Using present value techniques..?

1) You have just won the state lottery and have two choices for collecting your winnings. You can collect $66,000 (Option 1) today or receive $10,700 (Option 2) per year for the next five years. A financial analyst has told you that you can earn 11 percent on your investments. What is the present value?

2) Smith Company has purchased a new office building. The company has agreed to pay the developer $59,000 annually for 11 years. Using present value techniques, determine the value that should be recorded for the building when it is purchased. Assume a 9 percent annual interest rate.
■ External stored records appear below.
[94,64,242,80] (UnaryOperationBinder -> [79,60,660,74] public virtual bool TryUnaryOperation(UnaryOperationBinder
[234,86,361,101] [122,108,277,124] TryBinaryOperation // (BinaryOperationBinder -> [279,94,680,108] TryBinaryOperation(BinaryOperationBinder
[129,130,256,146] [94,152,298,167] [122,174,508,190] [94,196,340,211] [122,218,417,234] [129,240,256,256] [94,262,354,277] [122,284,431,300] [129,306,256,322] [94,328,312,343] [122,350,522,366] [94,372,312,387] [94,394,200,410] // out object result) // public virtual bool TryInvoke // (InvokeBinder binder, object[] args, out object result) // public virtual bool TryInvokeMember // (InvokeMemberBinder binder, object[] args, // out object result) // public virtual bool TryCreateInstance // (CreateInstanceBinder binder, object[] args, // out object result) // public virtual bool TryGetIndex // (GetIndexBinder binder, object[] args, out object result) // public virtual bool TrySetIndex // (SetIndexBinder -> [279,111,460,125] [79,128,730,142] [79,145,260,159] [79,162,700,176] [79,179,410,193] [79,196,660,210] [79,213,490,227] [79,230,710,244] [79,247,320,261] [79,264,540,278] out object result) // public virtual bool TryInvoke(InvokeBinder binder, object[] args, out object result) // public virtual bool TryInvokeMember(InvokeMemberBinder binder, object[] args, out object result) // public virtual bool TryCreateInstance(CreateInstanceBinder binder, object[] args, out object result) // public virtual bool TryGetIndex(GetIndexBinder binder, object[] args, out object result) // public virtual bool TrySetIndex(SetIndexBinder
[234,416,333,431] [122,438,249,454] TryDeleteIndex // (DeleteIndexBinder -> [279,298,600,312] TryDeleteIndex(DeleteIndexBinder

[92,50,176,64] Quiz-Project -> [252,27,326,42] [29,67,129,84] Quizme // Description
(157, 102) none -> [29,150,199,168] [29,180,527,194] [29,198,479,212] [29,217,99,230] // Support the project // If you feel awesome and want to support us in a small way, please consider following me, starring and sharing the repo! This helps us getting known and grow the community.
Any help would be appreciated, thank you!

2 Answers

  • Don G
    Lv 7
    9 years ago
    Favorite Answer

    1) You want to compare the PV of an Annuity of 10,700 for 5 yrs, earning 11% APR. That's 39,546, vs 66,000 received today. Use the TVM tables to get the factor for the PV of an Annuity, N5, R 11%, which is 3.6959 x the annuity of 10,700 to get its PV of 39,546.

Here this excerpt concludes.